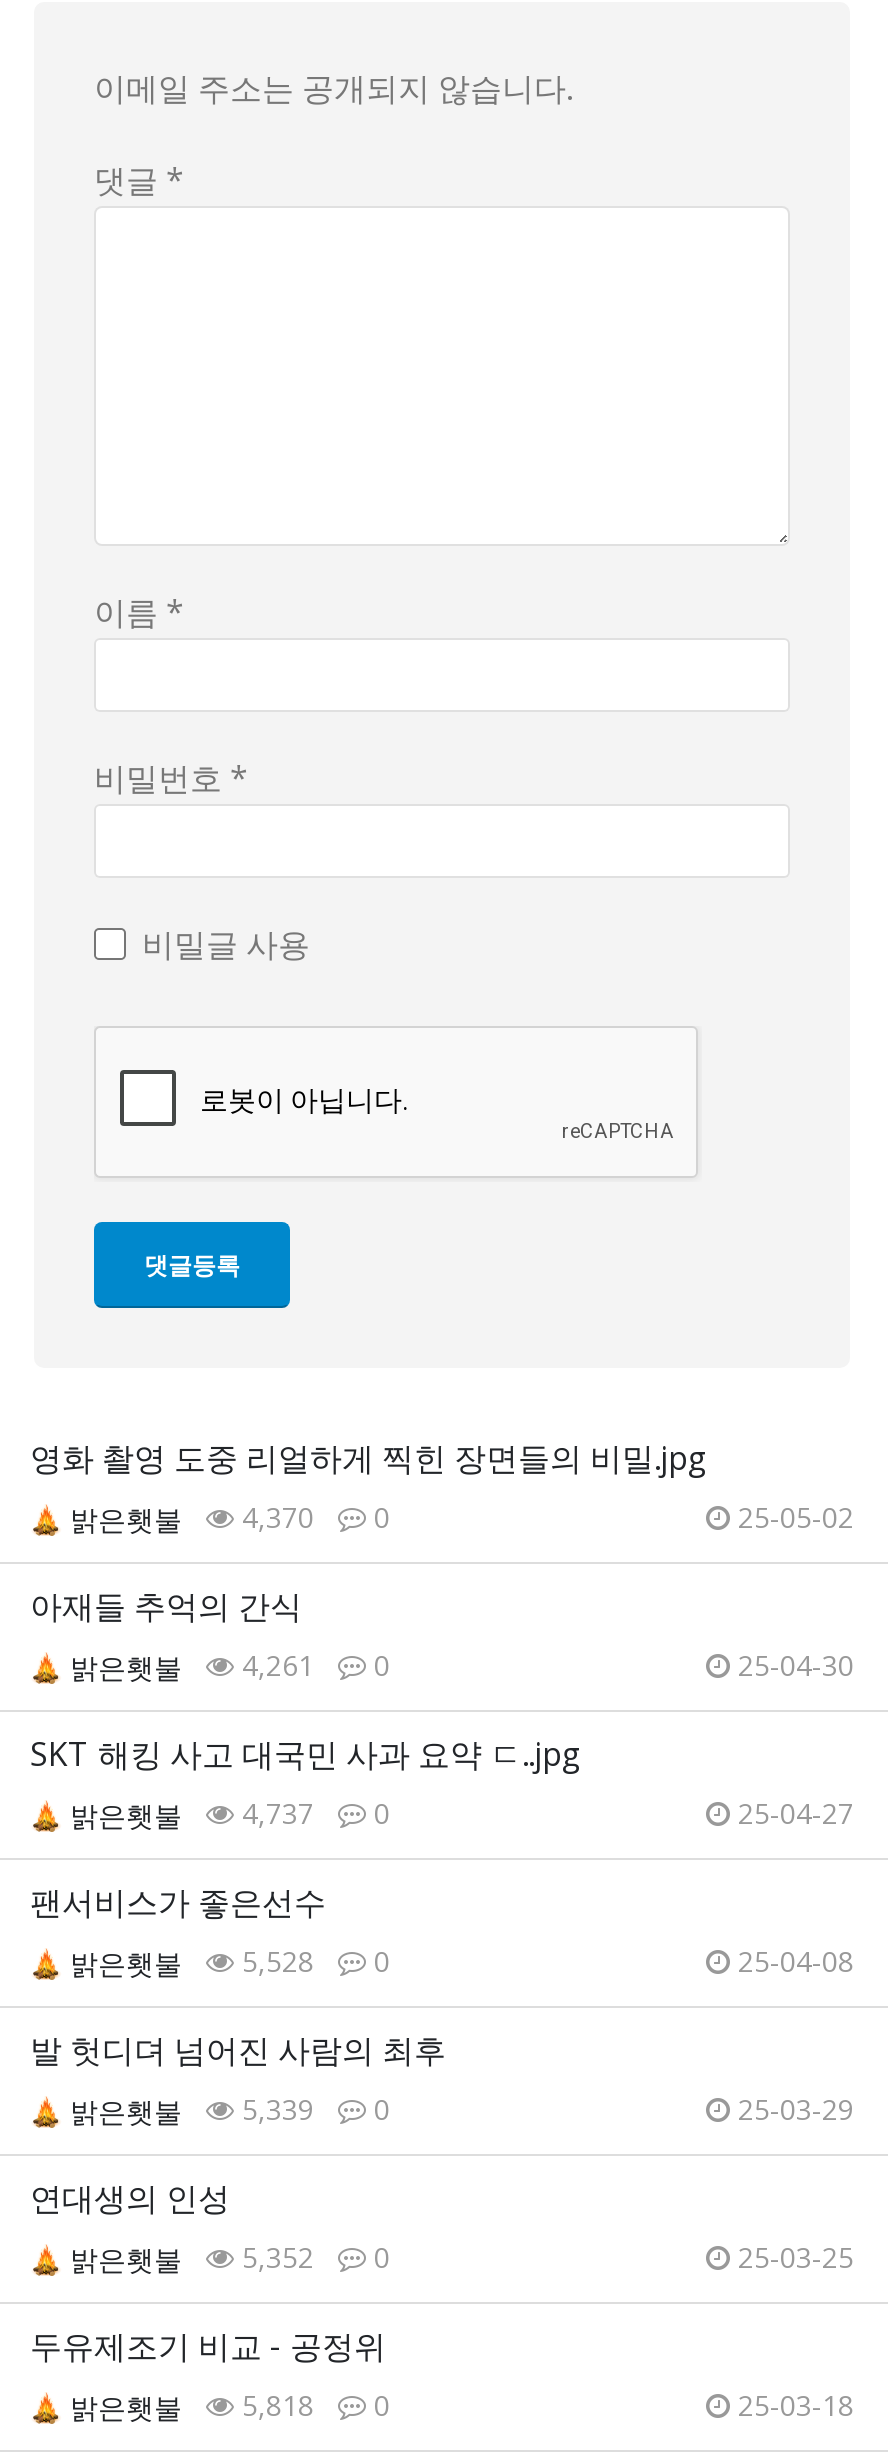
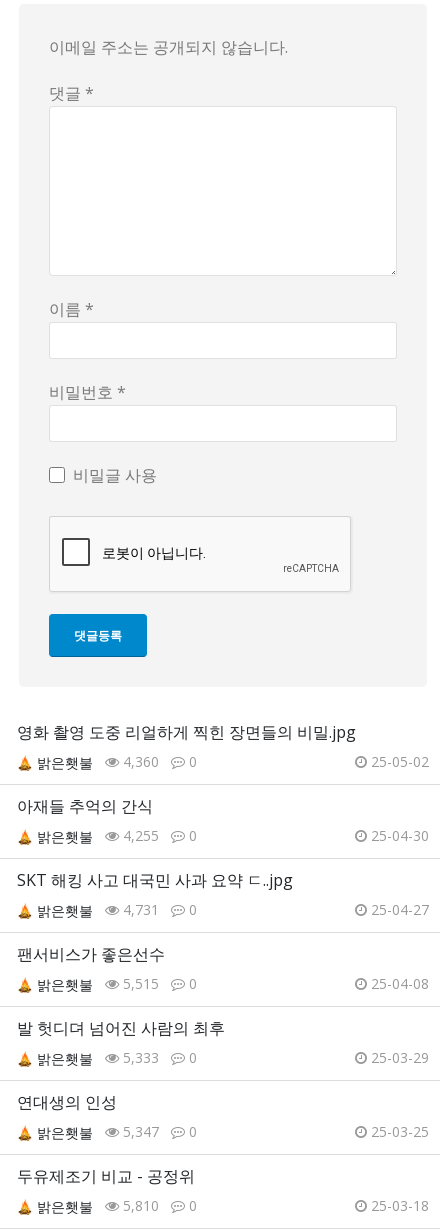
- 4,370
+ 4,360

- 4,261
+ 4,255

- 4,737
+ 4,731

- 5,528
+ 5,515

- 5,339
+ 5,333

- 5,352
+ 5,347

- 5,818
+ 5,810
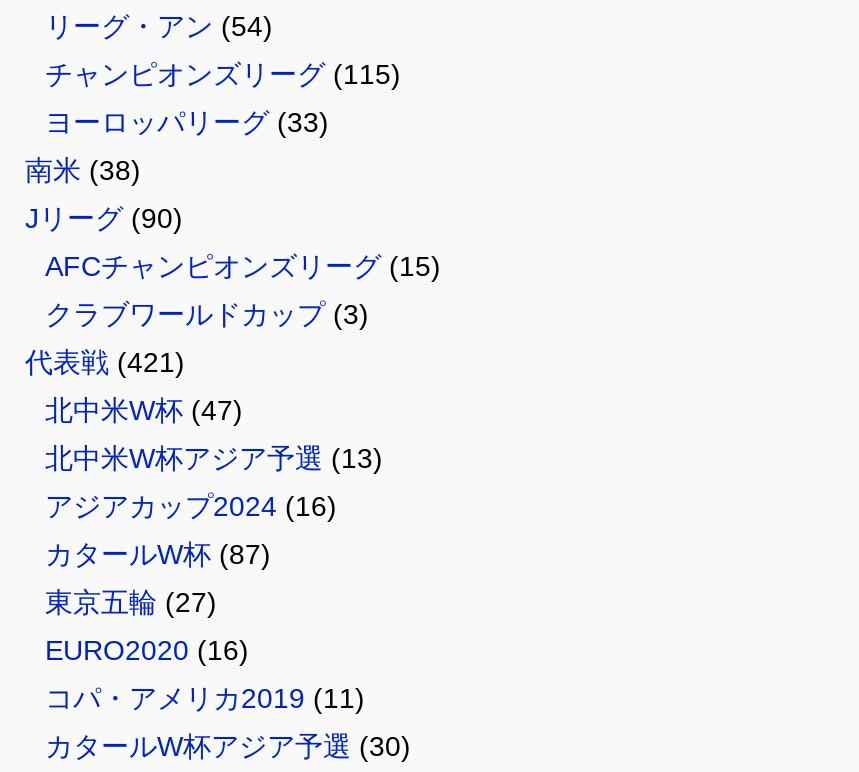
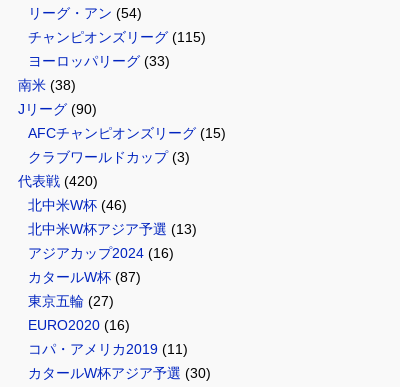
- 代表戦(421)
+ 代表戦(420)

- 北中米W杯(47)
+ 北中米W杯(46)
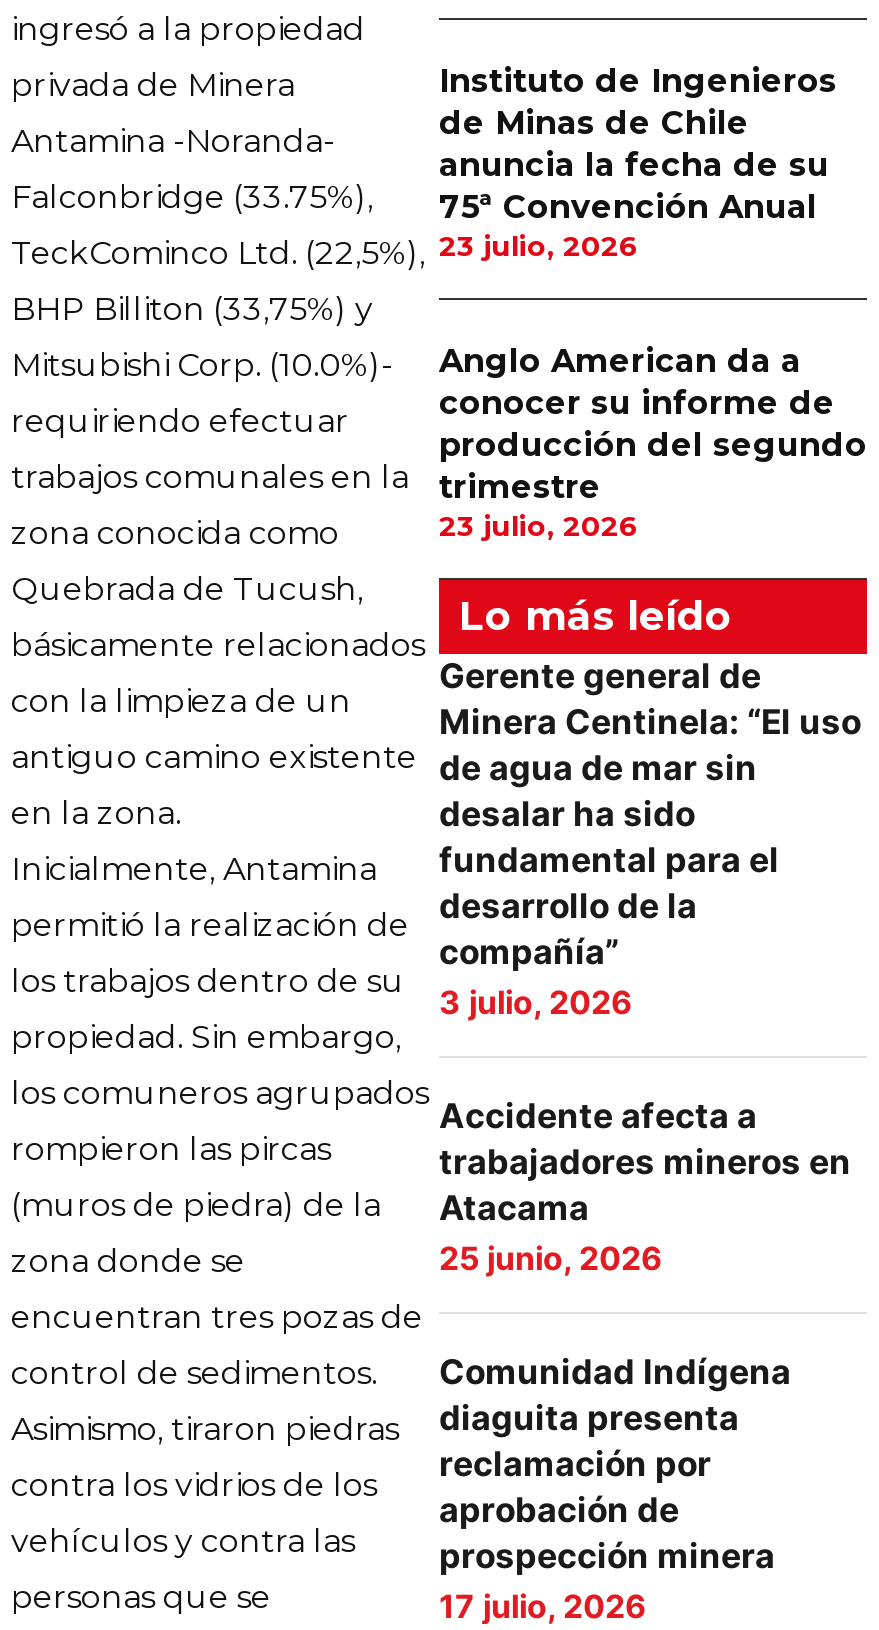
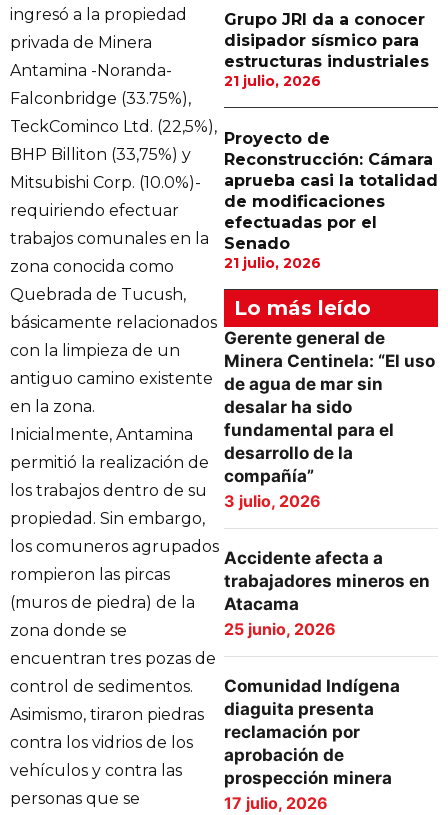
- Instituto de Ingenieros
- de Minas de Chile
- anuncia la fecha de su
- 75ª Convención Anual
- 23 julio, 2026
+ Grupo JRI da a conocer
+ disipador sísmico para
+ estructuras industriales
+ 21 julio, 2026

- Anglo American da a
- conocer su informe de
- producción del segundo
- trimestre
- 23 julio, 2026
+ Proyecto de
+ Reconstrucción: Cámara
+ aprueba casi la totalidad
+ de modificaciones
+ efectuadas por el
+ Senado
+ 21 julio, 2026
· · · · ·
[Problem statement]: Wherever a line in the data above contains the word "conocer", copy that line.

[Reply to the exercise]:
+ Grupo JRI da a conocer
- conocer su informe de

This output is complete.